Water Spider

He laughed at what passed for tragedy in his new country. Last week, the body of a little girl was found pressed against a sewer grate. She had been catching …

Photograph by Wolfgang Tillmans

He laughed at what passed for tragedy in his new country. Last week, the body of a little girl was found pressed against a sewer grate. She had been catching water spiders on a creek swollen by the spring thaw. A floating barrette alerted a man walking his dog.
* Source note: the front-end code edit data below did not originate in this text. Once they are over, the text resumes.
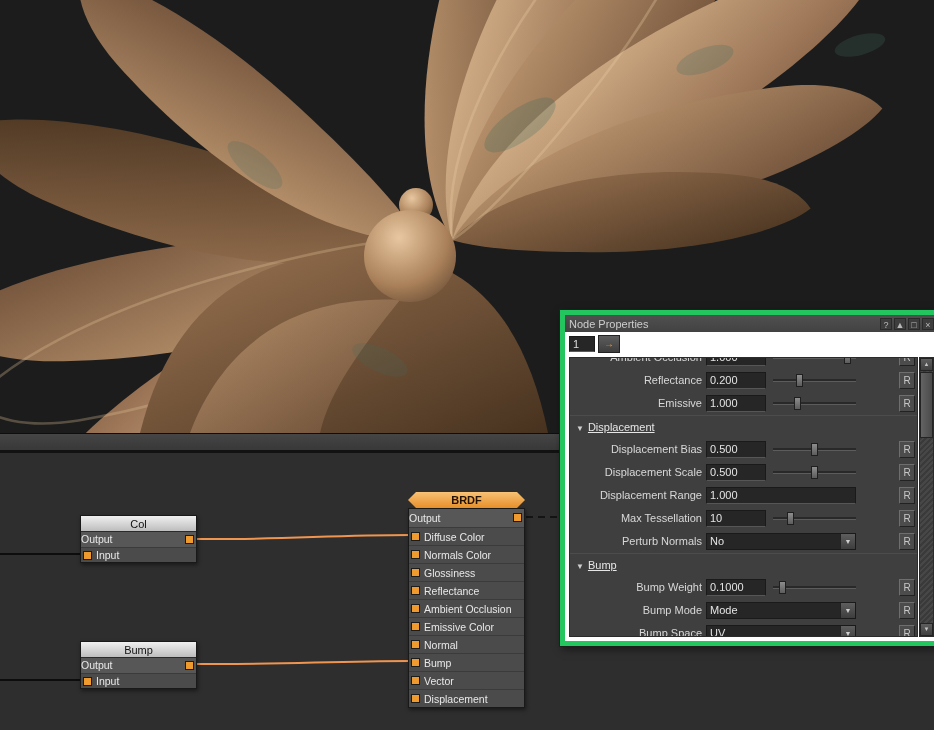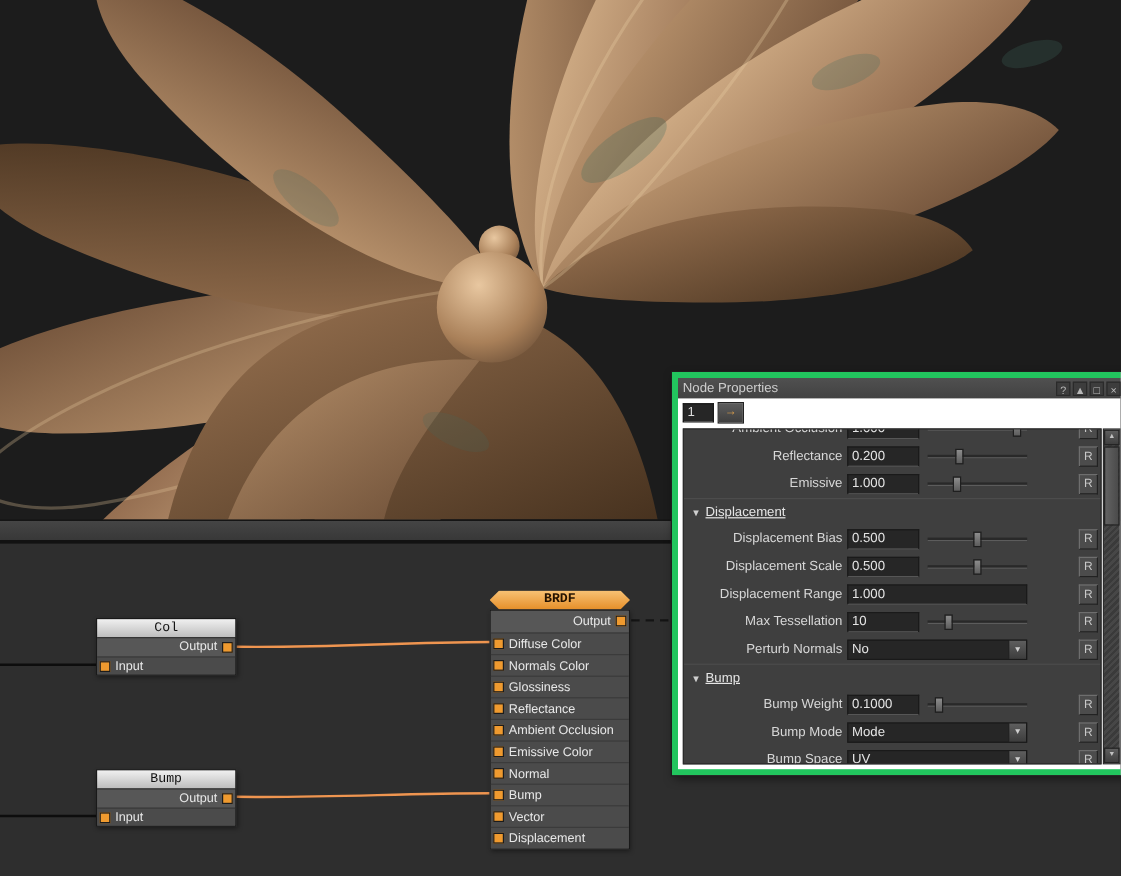--- a/index.html
+++ b/index.html
@@ -21,7 +21,7 @@
   .node { position:absolute; width:117px; background:#4f4f4f; border:1px solid #191919;
           font-size:11px; color:#e8e8e8; z-index:4; box-shadow:1px 2px 4px rgba(0,0,0,.45); }
   .nhead { height:16px; background:linear-gradient(#f0f0f0,#bdbdbd); color:#111; text-align:center;
-           line-height:16px; font-size:11px; border-bottom:1px solid #2a2a2a;font-family:Liberation Mono, monospace; }
+           line-height:16px; font-size:11px; border-bottom:1px solid #2a2a2a; }
   .nrow { position:relative; height:15px; line-height:15px; font-size:10.5px; }
   .nrow.out { text-align:right; padding-right:15px; background:#575757; }
   .nrow.in  { padding-left:15px; background:#4b4b4b; border-top:1px solid #3b3b3b; }

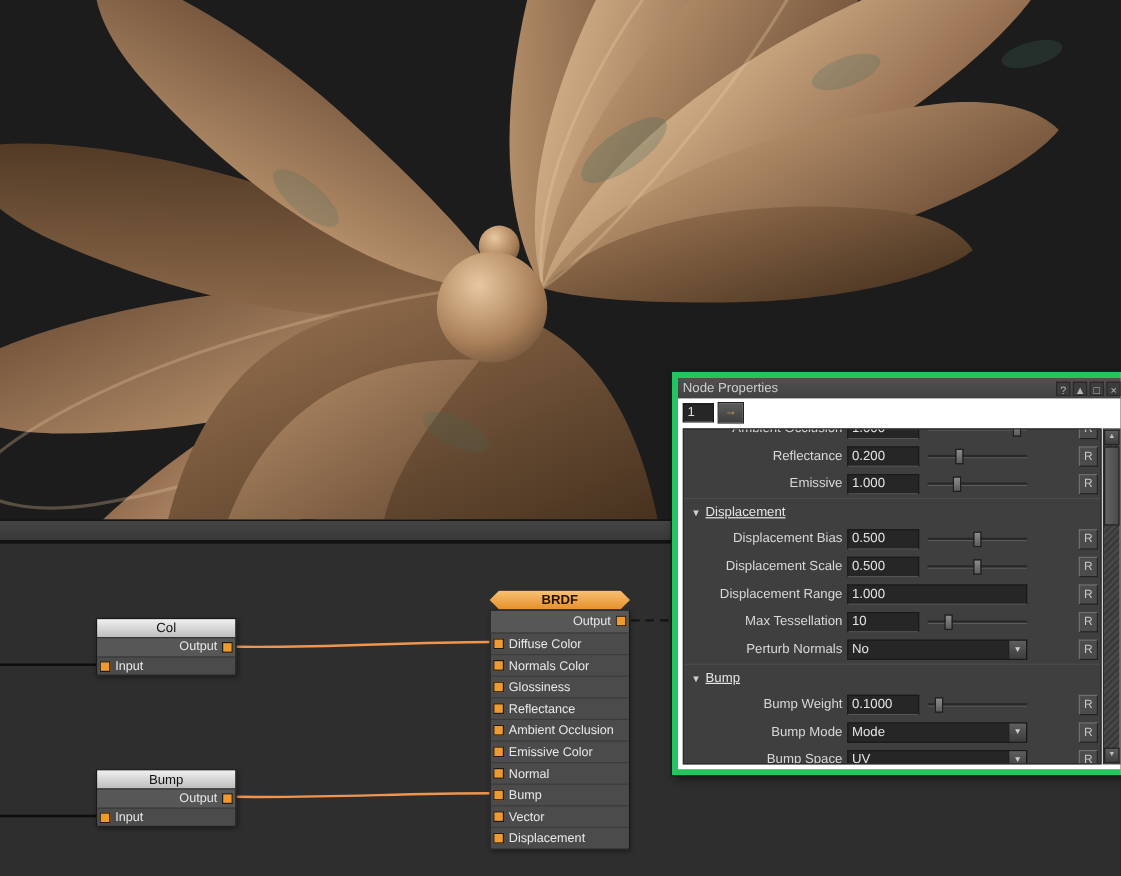--- a/index.html
+++ b/index.html
@@ -23,7 +23,7 @@
   .nhead { height:16px; background:linear-gradient(#f0f0f0,#bdbdbd); color:#111; text-align:center;
            line-height:16px; font-size:11px; border-bottom:1px solid #2a2a2a; }
   .nrow { position:relative; height:15px; line-height:15px; font-size:10.5px; }
-  .nrow.out { text-align:right; padding-right:15px; background:#575757; }
+  .nrow.out { padding-right:15px; background:#575757; }
   .nrow.in  { padding-left:15px; background:#4b4b4b; border-top:1px solid #3b3b3b; }
   .port { position:absolute; width:9px; height:9px; top:3px; background:#ef9a2f; border:1px solid #1c1c1c; }
   .port.right { right:2px; } .port.left { left:2px; }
Little Caitlin. In the newspapers at the convenience store where he currently worked, and on the televisions at the laundromat where he attempted to wash his new clothes, and during the elevator chatter at the apartment where he now lived, so high above the earth — Little Caitlin. She was everywhere, as was talk of public safety committees and the need for a protective barrier around the creek for when it rose too high. Bokarie would attend the memorial service planned for that Sunday, intent upon fitting in but also a little curious. His manager told him that hundreds were expected, perhaps even a thousand. Each had been asked to wear something pink. That was Caitlin’s colour. If the petition circulating was successful, the town crest would gain a sash, in loving memory.
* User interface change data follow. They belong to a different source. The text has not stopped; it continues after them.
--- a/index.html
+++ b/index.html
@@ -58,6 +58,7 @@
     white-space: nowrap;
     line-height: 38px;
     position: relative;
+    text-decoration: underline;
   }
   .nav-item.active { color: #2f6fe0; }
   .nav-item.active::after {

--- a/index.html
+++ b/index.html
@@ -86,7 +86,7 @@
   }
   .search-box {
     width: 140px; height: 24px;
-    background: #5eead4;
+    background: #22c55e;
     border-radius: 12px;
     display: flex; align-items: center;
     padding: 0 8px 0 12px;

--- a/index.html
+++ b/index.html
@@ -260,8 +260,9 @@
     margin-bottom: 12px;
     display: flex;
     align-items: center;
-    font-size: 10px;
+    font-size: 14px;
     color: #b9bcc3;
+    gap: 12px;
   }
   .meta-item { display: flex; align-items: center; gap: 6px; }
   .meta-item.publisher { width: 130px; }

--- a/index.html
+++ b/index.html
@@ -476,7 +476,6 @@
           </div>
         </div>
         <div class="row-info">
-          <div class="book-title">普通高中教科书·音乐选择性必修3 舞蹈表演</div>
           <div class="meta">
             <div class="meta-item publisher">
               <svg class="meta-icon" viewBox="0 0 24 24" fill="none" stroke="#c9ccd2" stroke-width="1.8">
His old country occupied a corner of the Friday newspaper’s front page. Sopping with sweat, Bokarie carried in the stack at the start of his morning shift. It was April northwest of Ottawa but he remained suspicious of Canadian sunlight. Because his back and shoulder muscles were still atrophied from scar tissue (an unexpected help during his asylum hearing), he stooped over and twined his arms around the bundle to pick it up. He shimmied through the door hunched over. Pressed against the topmost paper, his wet cheek smeared across a thumbnail picture of his old leader, the General. Peeling away the damp smudge, he saw the dark sunglasses and the counterfeit medals and the smart beret that, he had been taught, displayed the elegant monstrosity of blood-and-coin patriotism. The General was smiling. He might have been on his way to prison for crimes against the people or to the palace for finally disposing of the President. Bokarie did not turn to page A20 to find out, just as he switched the radio dial to music whenever he heard “According to UN monitors, the situation in central Africa today became….”
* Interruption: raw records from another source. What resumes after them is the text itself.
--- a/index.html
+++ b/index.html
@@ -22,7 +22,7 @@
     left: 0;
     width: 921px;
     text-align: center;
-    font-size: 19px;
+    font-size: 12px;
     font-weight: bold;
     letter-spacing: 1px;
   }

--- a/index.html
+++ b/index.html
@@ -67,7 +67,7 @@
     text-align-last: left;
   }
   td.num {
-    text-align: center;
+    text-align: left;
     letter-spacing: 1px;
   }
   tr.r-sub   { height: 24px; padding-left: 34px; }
This was the gift of immigration. The past, even if it never in fact became past, remained over there. He was happier this way, safer, over here. He understood that the General, whether as convict or president, had to blame him for what were now known as the Upriver Massacres, even if they happened under his orders, because Bokarie had escaped. interpol, the RCMP, the FBI — they might have been searching for him already, depending on what deals had been struck. He dragged cinder blocks against his apartment door each night.

He was not angry with the General for his betrayal, or for trying to have him killed, or even for the men he bribed to do it. This was the way in their country.

The scorpion got across the river on a turtle’s back and stung him just before the shore. A fish swallowed the scorpion. If the fish didn’t choke on the stinger, if the fish wasn’t speared, if the fish swam hard enough, sometimes it reached clearer waters. Then a bird would swoop down.

A woman walked into his store just as he finished stacking the papers. Her eyes, he thought, were like this country. Big and empty. She had a kerchief tied around a sweep of straw-coloured hair. Buttons sprayed with slogans and symbols fanned out across her wide skirt. She wore the indignantly pink T-shirt that he saw often these days on the bus and at the supermarket. She was holding a pink box shaped like a dollhouse. Her lips pursed. She was about to make a speech. He knew this. He had made speeches in his old country. Oh such speeches.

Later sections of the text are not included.